Accused of using a military-grade nerve agent against a former spy and his daughter on British soil, Russia has recently been hit with another round of sanctions announced by the U.S. State Department. Although the Russian government denies making the assassination attempt, this is not the first former Russian spy residing in England who has been targeted by specialized weapons.
On March 4, 2018, former Russian military intelligence officer Sergei Skripal and his daughter Yulia were found unconscious on a bench in Salisbury after being poisoned by a Novichok nerve agent. On June 27, 2018, Charlie Rowley found a perfume bottle and applicator inside a box in a charity bin. A few days later, Rowley and his partner, Dawn Sturgess, fell ill from Novichok exposure from the contaminated perfume bottle and applicator.
Sturgess never regained consciousness and died in the hospital on July 8, 2018.
On Friday, White House spokesman Hogan Gidley said in a statement, “After the first round of sanctions in response to Russia’s assassination attempt against a private citizen in the United Kingdom, Russia did not provide the assurances required under U.S. law, so we are imposing the second round of sanctions.”
The U.S. State Department issued the following press release on Friday: “Today, pursuant to the Chemical and Biological Weapons Control and Warfare Elimination Act of 1991 (CBW Act), the United States is announcing a second round of sanctions on Russia for its use of a ‘novichok’ nerve agent in an attempt to assassinate Sergei Skripal and his daughter Yulia Skripal in the United Kingdom on March 4, 2018. This act endangered thousands of lives in Salisbury and Amesbury, and caused the hospitalization of the Skripals, a British police officer, and two civilians, one of whom subsequently died from her exposure.

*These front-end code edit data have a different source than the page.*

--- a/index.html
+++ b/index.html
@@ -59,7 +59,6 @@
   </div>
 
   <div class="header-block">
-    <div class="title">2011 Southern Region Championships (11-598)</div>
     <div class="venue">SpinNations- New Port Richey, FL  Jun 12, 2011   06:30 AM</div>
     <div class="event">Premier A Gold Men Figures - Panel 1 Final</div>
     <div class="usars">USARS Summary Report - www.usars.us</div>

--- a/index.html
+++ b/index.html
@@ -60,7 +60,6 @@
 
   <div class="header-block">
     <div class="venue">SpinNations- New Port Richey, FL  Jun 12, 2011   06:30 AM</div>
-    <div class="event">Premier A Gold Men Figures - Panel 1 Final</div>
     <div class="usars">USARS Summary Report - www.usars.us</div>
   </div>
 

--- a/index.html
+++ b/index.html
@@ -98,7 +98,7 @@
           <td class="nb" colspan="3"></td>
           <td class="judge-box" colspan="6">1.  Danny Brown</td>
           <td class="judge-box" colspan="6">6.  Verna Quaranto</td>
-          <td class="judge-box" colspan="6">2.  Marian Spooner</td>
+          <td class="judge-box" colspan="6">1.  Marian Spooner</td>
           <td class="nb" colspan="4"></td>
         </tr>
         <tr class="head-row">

“This second round will include:
- U.S. opposition to the extension of any loan or financial or technical assistance to Russia by international financial institutions, such as the World Bank or International Monetary Fund;
- A prohibition on U.S. banks from participating in the primary market for non-ruble denominated Russian sovereign debt and lending non-ruble denominated funds to the Russian government; and
- The addition of export licensing restrictions on Department of Commerce-controlled goods and technology.

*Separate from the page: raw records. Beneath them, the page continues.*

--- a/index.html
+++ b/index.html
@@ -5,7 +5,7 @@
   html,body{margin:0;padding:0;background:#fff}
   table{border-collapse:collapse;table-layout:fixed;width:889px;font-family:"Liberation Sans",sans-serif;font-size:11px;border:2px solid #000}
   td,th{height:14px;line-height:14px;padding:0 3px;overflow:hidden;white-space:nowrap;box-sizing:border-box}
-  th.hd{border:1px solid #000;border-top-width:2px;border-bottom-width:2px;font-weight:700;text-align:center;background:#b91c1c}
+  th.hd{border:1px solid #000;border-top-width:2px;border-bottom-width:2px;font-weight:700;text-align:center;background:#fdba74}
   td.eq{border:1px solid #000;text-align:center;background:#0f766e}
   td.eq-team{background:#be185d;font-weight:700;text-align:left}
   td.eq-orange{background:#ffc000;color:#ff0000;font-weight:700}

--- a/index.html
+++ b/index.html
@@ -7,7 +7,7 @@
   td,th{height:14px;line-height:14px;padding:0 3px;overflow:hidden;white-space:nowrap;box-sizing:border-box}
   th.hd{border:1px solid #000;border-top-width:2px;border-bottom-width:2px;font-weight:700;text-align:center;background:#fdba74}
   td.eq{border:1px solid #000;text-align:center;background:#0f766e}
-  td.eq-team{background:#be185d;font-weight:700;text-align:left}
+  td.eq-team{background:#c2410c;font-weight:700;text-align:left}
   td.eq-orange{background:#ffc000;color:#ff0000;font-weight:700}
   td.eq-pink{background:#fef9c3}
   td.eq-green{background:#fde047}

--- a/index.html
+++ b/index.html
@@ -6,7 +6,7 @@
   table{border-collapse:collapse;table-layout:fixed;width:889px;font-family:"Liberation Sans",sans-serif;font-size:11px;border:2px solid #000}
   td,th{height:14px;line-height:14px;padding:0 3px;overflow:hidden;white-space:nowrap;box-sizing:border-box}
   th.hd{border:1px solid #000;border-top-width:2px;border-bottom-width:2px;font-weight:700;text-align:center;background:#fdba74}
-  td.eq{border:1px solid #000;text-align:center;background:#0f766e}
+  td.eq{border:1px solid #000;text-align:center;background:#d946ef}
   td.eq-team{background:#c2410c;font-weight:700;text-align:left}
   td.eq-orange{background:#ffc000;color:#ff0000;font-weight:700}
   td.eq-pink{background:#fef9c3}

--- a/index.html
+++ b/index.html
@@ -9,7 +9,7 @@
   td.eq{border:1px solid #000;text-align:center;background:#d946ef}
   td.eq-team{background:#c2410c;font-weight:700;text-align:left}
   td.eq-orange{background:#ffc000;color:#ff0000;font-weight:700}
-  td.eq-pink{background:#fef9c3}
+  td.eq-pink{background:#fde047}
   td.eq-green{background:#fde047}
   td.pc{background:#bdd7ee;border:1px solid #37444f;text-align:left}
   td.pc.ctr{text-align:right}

“As with the first round of sanctions, these measures will take effect following a 15-day Congressional notification period and thereafter remain in place for a minimum of 12 months.”

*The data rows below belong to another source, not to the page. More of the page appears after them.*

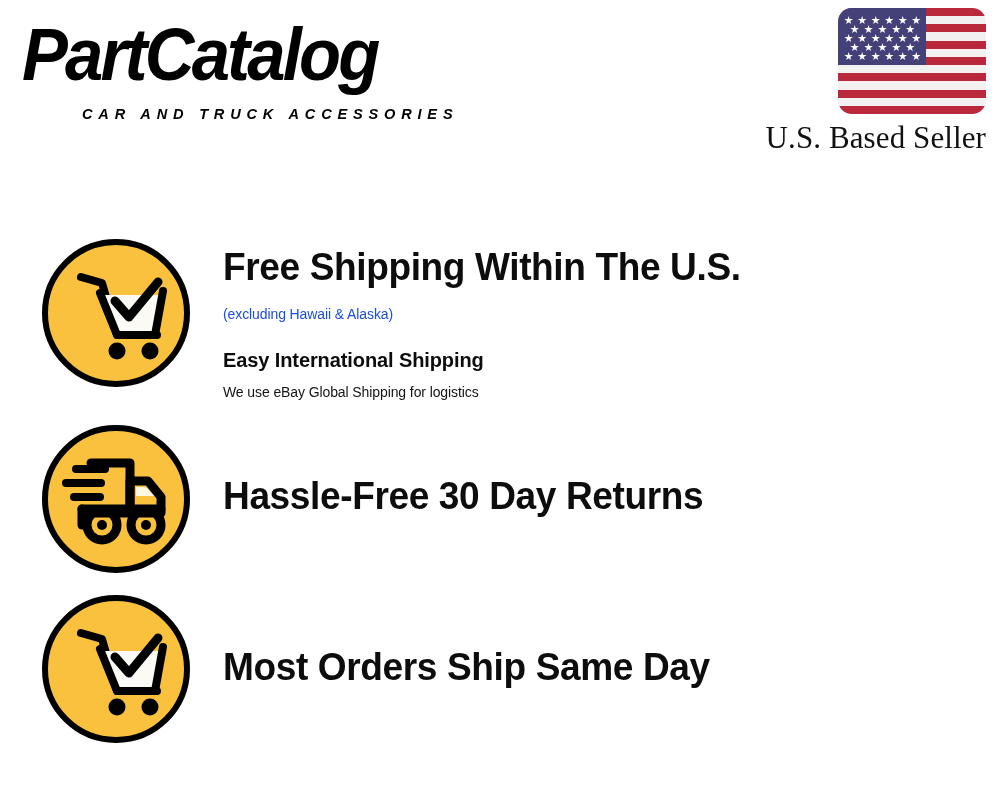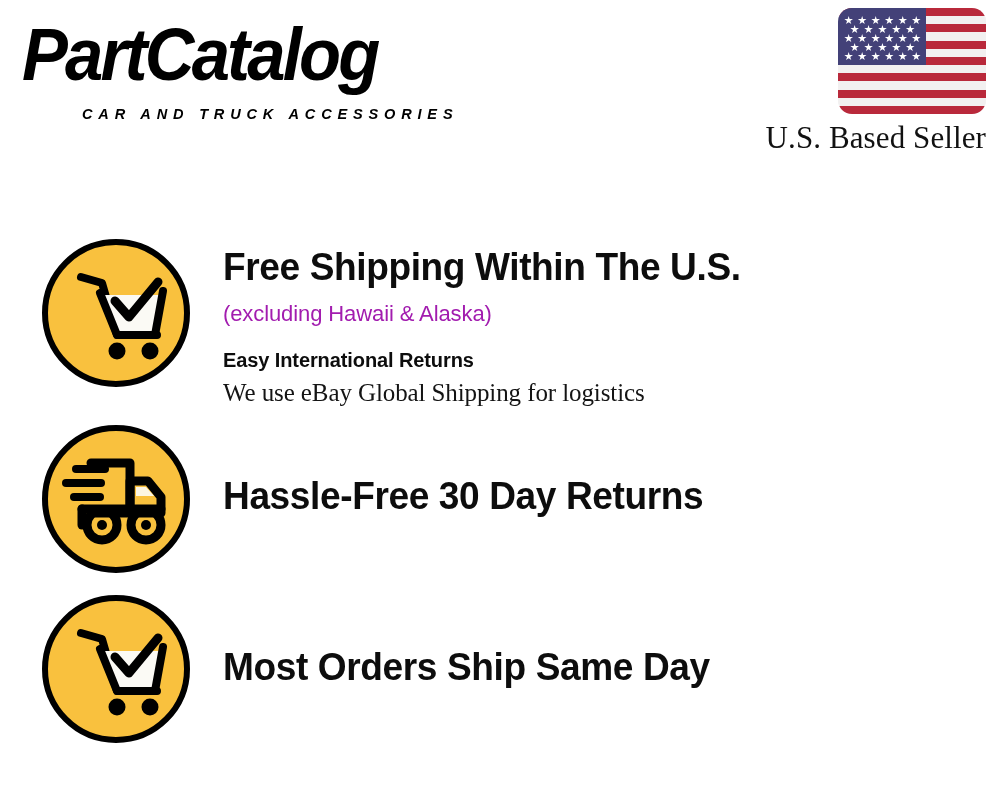--- a/index.html
+++ b/index.html
@@ -190,10 +190,10 @@
   .feature-note {
     font-family: "Liberation Sans", sans-serif;
     font-weight: 400;
-    font-size: 22px;
+    font-size: 14px;
     line-height: 30px;
     letter-spacing: -0.1px;
-    color: #a21caf;
+    color: #1d4ed8;
     margin: 9px 0 0 0;
     white-space: nowrap;
   }

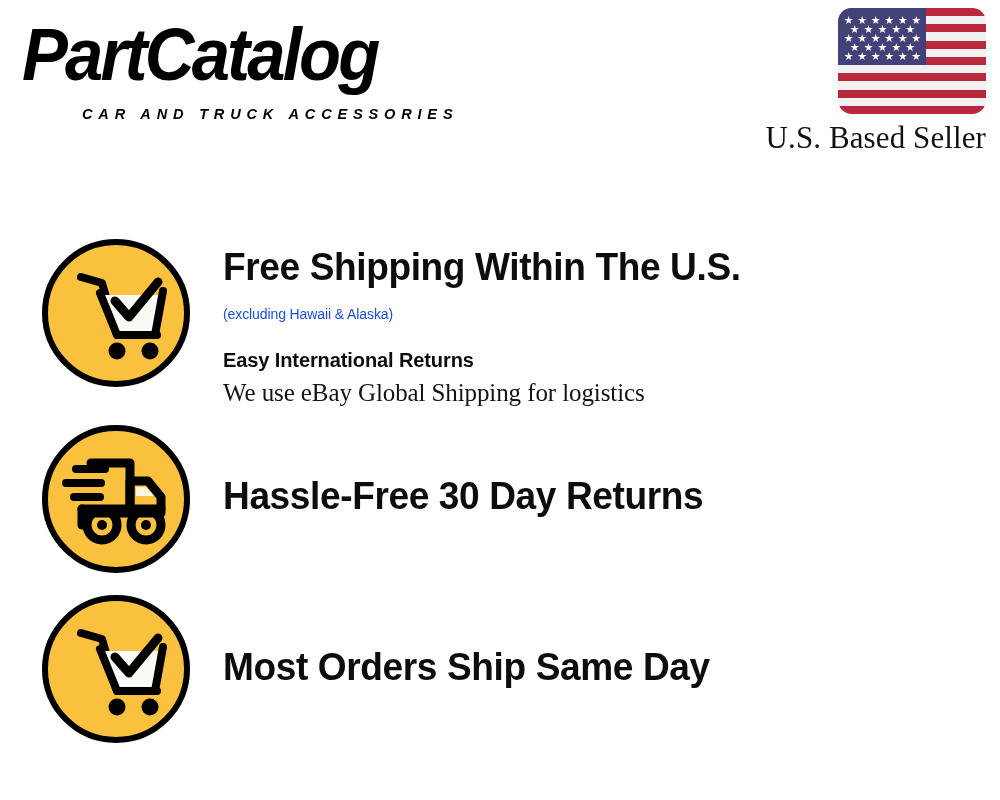--- a/index.html
+++ b/index.html
@@ -308,7 +308,7 @@
     <div class="feature-text">
       <div class="feature-heading">Free Shipping Within The U.S.</div>
       <div class="feature-note">(excluding Hawaii &amp; Alaska)</div>
-      <div class="feature-subheading">Easy International Returns</div>
+      <div class="feature-subheading">Easy International Shipping</div>
       <div class="feature-subnote">We use eBay Global Shipping for logistics</div>
     </div>
   </div>

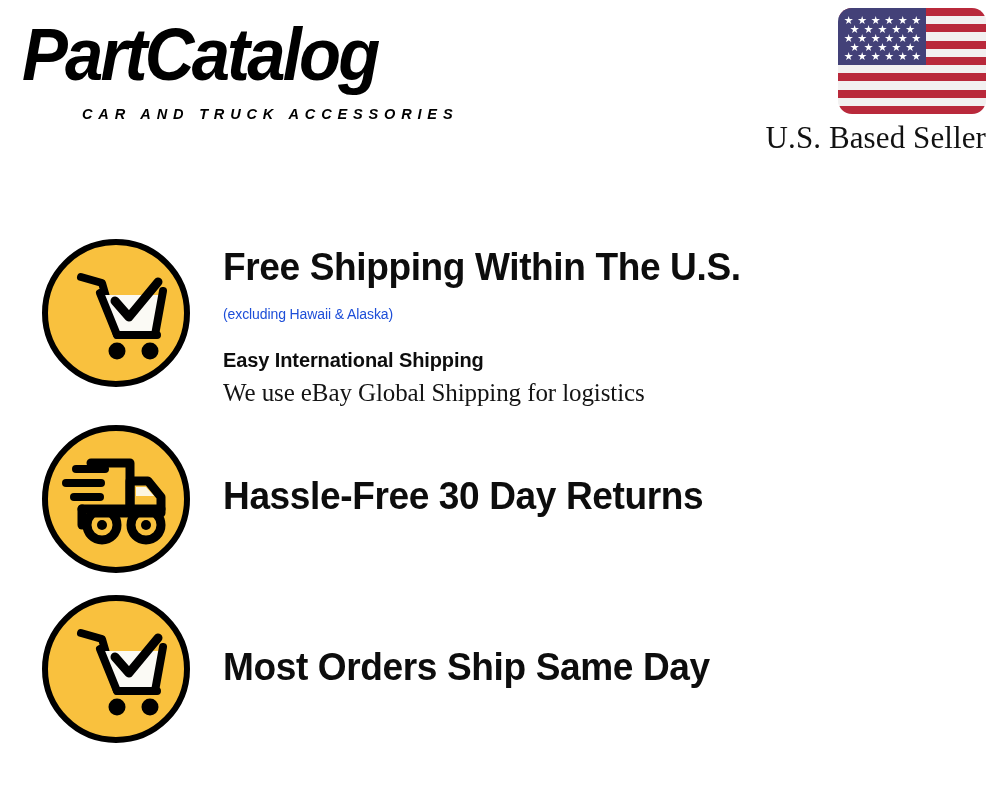--- a/index.html
+++ b/index.html
@@ -208,9 +208,9 @@
     white-space: nowrap;
   }
   .feature-subnote {
-    font-family: Liberation Serif, serif;
+    font-family: Liberation Sans, sans-serif;
     font-weight: 400;
-    font-size: 25px;
+    font-size: 14px;
     line-height: 29px;
     letter-spacing: -0.1px;
     color: #141414;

After reviewing more than 11,000 hours of CCTV footage and taking more than 1,400 statements, British investigators concluded that two Russian nationals traveling under the names of Alexander Petrov and Ruslan Boshirov – names the police believe to be aliases – arrived at Gatwick Airport from Moscow on March 2, 2018. Two days later, CCTV footage showed them in the vicinity of Skripal’s house, where they allegedly contaminated the front door with Novichok sprayed from the perfume bottle.
While investigating the assassination of investigative journalist Anna Politkovskaya, former FSB agent Alexander Litvinenko met with three former KGB officers at the Millennium Hotel in London on November 1, 2006. Forensic evidence has revealed Litvinenko’s teacup had been poisoned with the radioactive isotope, polonium-210. Enduring intense agony, Litvinenko entered a hospital and eventually died of heart failure 22 days later.
On November 1, 2006, Litvinenko met with former KGB officers Andrei Lugovoi and Dmitry Kovtun, who introduced him to a third former KGB agent, Vyacheslav Sokolenko. Contaminated with polonium-210, Litvinenko’s teacup was used to administer the poison. After falling violently ill, Litvinenko entered a hospital and was later diagnosed with radiation sickness before his death.